Segundo os dados da Agência da ONU para Refugiados, uma em cada cento e treze pessoas em todo mundo é solicitante de refúgio, deslocada interna ou refugiada, forçada a sair da sua casa e do seu país, muitas das vezes deixando para trás a identidade que a distingue, o valor mais precioso do ser humano, outras das vezes perdendo a própria vida. Apesar do esforço investido na confiança e na igualdade pela «grande sociedade europeia», nascida dos destroços da Segunda Guerra Mundial, somos chegados, décadas depois, a uma sociedade estilhaçada pelo individualismo, normalizada pela indiferença, com a esfera pública e política destorcida pelo sprint das super-organizações de interesse privado, movidas por uma lógica do poder pelo poder, com a banalidade e a corrupção a ganharem um perigoso destaque. Nem os recém-deslocados nem os residentes poderão sentir o mundo como a sua casa, uma vez que a vizinhança em ambos não será reconhecida. Sessenta milhões de pessoas vindas de todo o lugar para lugar nenhum são a confirmação do fim do mundo comum. Cento e treze em cada cento e treze pessoas serão párias de si e párias da Humanidade. Como foi possível chegarmos aqui? Para compreender os fenómenos da banalidade e do mal, debrucemo-nos um pouco sobre o holocausto, a expressão extrema do mal no mundo, muito para lá das guerras, das perseguições ou das lutas pelo território, dirigido aos judeus, um povo que há mais de dois mil anos vive na condição de outro, sem nunca ter conseguido uma casa política.

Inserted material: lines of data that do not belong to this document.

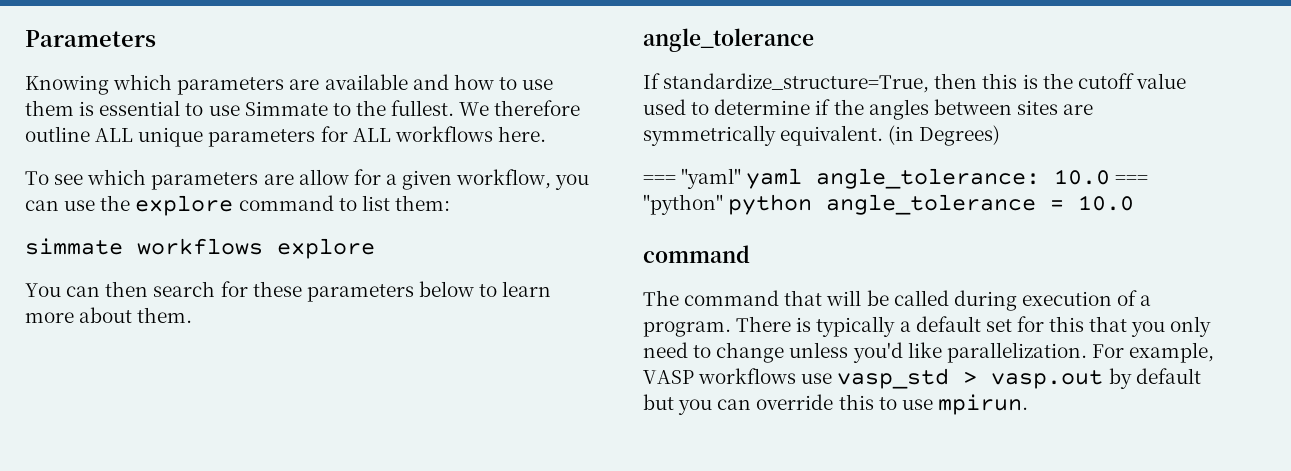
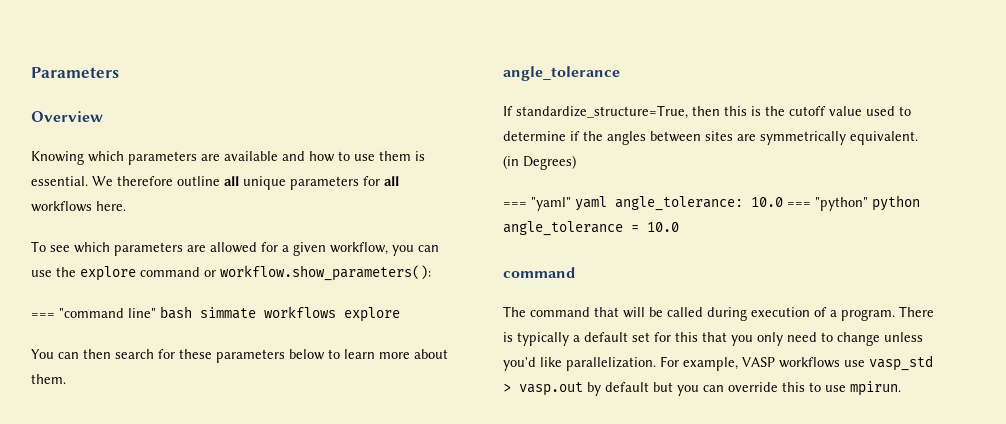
(156, 38) none -> [31,111,103,122] // Overview
[99,100,455,116] essential to use Simmate to the fullest. -> [31,176,88,186] essential.
[95,128,134,142] ALL -> [224,176,239,186] all
[352,128,391,142] ALL -> [384,176,399,186] all
[298,169,349,185] allow -> [210,242,257,253] allowed
[338,195,450,211] to list them: // -> [204,265,431,281] [31,306,192,319] or workflow.show_parameters(): // === "command line" bash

Há pouco mais de cem anos, na velha e monárquica Viena vivia-se um mundo sem perturbações ou revoluções, depositava-se confiança no idealismo liberal e cumpria-se a ordem planificada pelo parlamento, eleito democraticamente. Um mundo confiante, vivido sem pressa. Nele, os judeus chegados dois séculos antes, encontraram o ambiente perfeito para as suas aspirações artísticas e rapidamente ascenderam ao lugar de guardiões da cultura vienense, deixada como herança pela Imperadora Maria Theresia. A assimilação social pelos círculos não-judaicos foi a forma de não sofrerem o preconceito anti-semita, emergente no século anterior. A elite judaica considerava-se, desta forma, cidadã de pleno direito. Trataram o anti-semitismo, que é uma questão política, como se fosse uma questão social. Ora, a igualdade social, marcadamente exclusiva, é diferente da igualdade política, necessariamente inclusiva, mas isso foi uma lição que não lhes chegou a tempo. O ilustre império da cultura e da arte foi convertido num posto avançado do regime nazi, a partir do qual o nacional-socialismo desagregaria a Europa inteira. A inexistência de uma igualdade jurídica que garantisse os direitos e garantias ao judeu, em conjunto com a assimilação social, que ajudou a criar a ideia do judaísmo como um atributo inato, permitiu o extermínio do povo judaico durante o regime totalitário do III Reich, período em que a Alemanha se separou em duas: os alemães e os outros.  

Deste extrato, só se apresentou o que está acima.